Copy exactly. Begin with the line that contains "-26,7 +26,7 @@" and stop after the last line of the records.

(Code change snippets)

────────────────

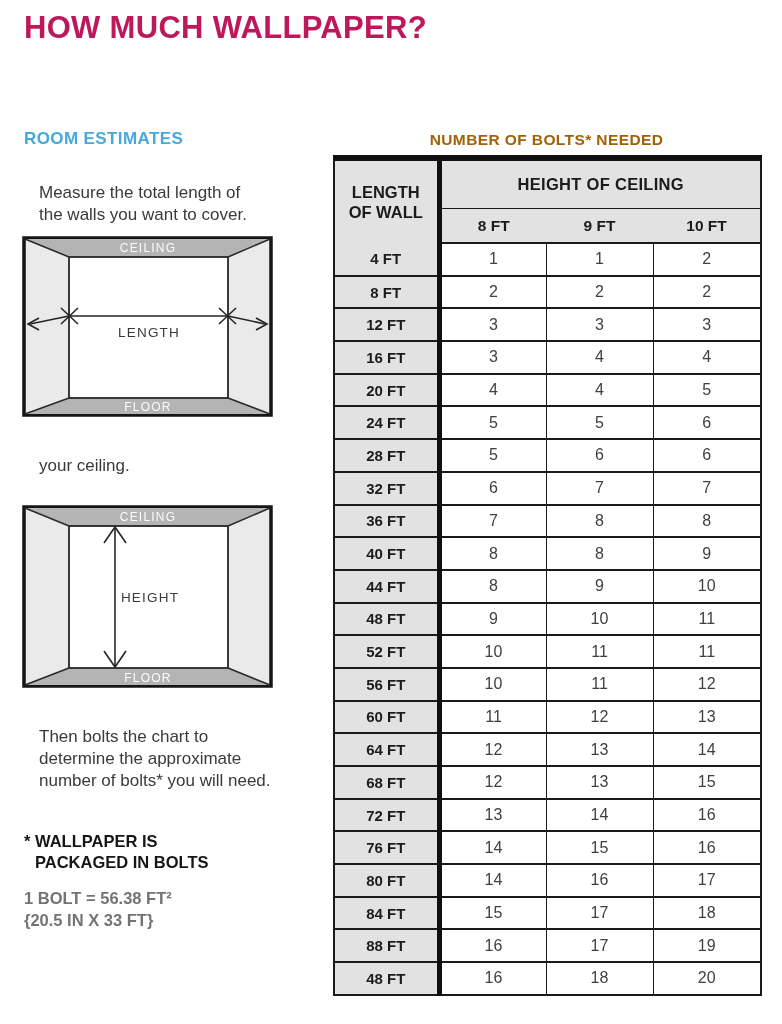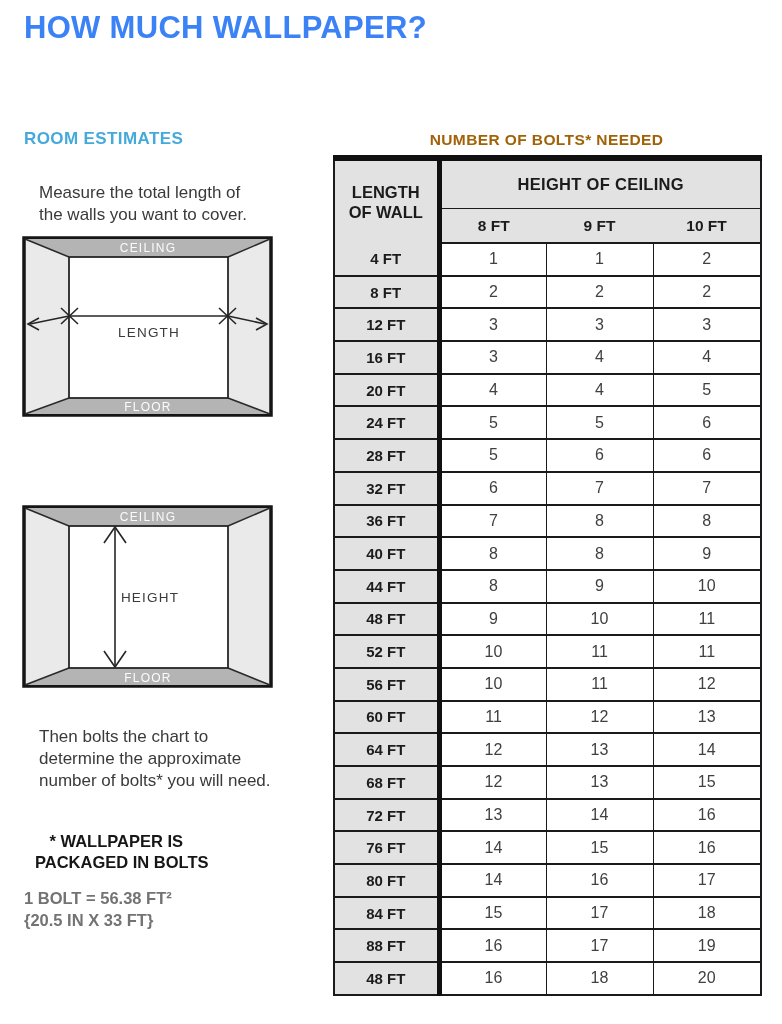--- a/index.html
+++ b/index.html
@@ -55,7 +55,7 @@
 
 <div class="page">
 
-  <h1 class="page-title accent" style="color: #3b82f6;">HOW MUCH WALLPAPER?</h1>
+  <h1 class="page-title accent" style="color: #be185d;">HOW MUCH WALLPAPER?</h1>
 
   <h2 class="section-heading room-heading accent" style="color: rgb(69, 169, 219);">ROOM ESTIMATES</h2>
 

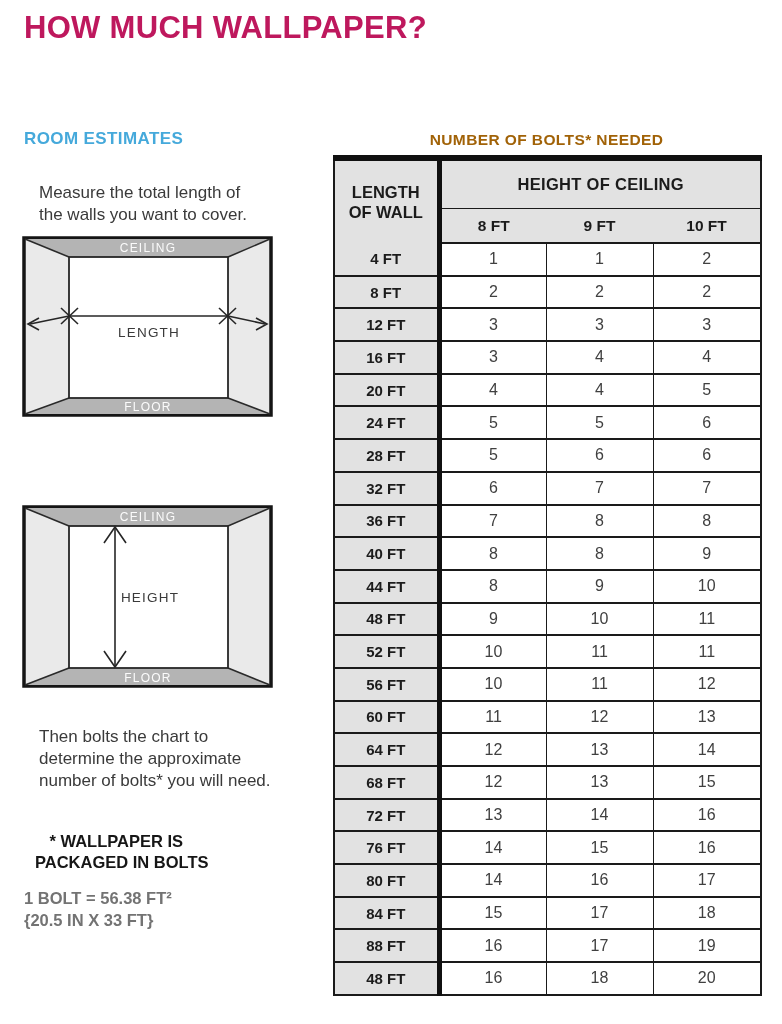--- a/index.html
+++ b/index.html
@@ -92,6 +92,7 @@
   </svg>
 
   <p class="para para2">
+    <span class="line">your ceiling.</span>
   </p>
 
   <svg class="diagram diagram2" width="251" height="183" viewBox="0 0 251 183">

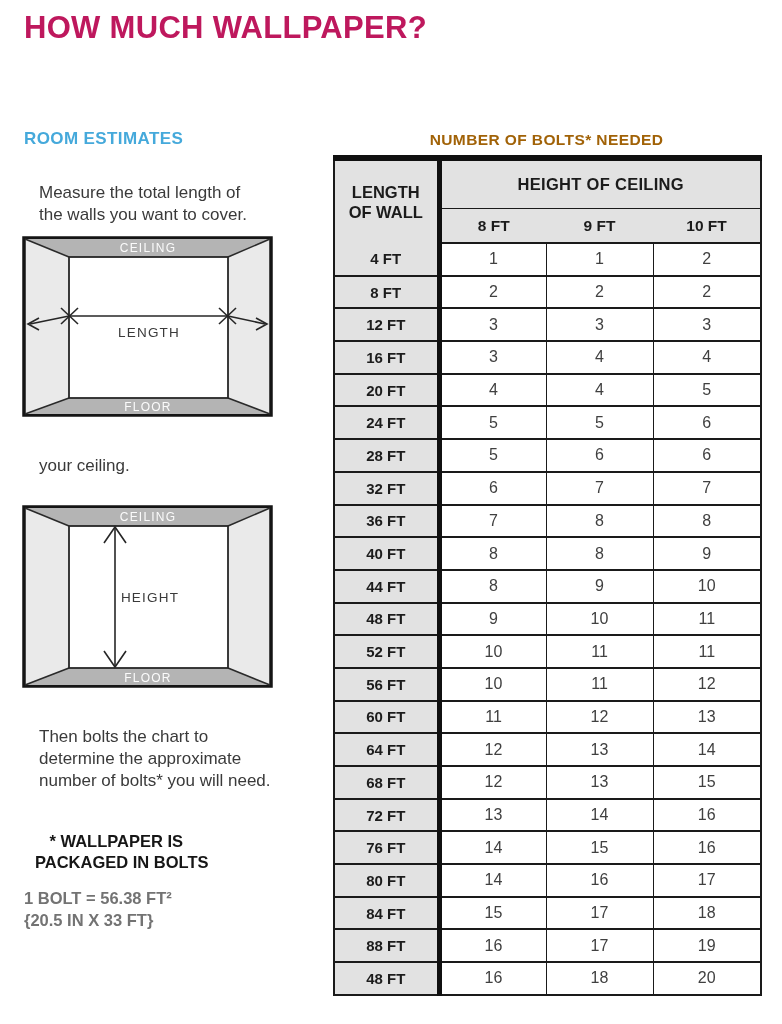--- a/index.html
+++ b/index.html
@@ -26,7 +26,7 @@
   .diagram text{font-family:"Liberation Sans","DejaVu Sans",sans-serif;}
 
   .footnote{position:absolute;left:24px;top:831px;margin:0;
-    font-size:16.5px;font-weight:bold;color:#161616;line-height:21px;text-align:center;}
+    font-size:16.5px;font-weight:bold;color:#161616;line-height:21px;}
   .footnote .line{display:block;}
   .footnote .indent{padding-left:11px;}
   .bolt-info{position:absolute;left:24px;top:887px;margin:0;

────────────────

Answer to the problem —
@@ -26,7 +26,7 @@
   .diagram text{font-family:"Liberation Sans","DejaVu Sans",sans-serif;}
 
   .footnote{position:absolute;left:24px;top:831px;margin:0;
-    font-size:16.5px;font-weight:bold;color:#161616;line-height:21px;text-align:center;}
+    font-size:16.5px;font-weight:bold;color:#161616;line-height:21px;}
   .footnote .line{display:block;}
   .footnote .indent{padding-left:11px;}
   .bolt-info{position:absolute;left:24px;top:887px;margin:0;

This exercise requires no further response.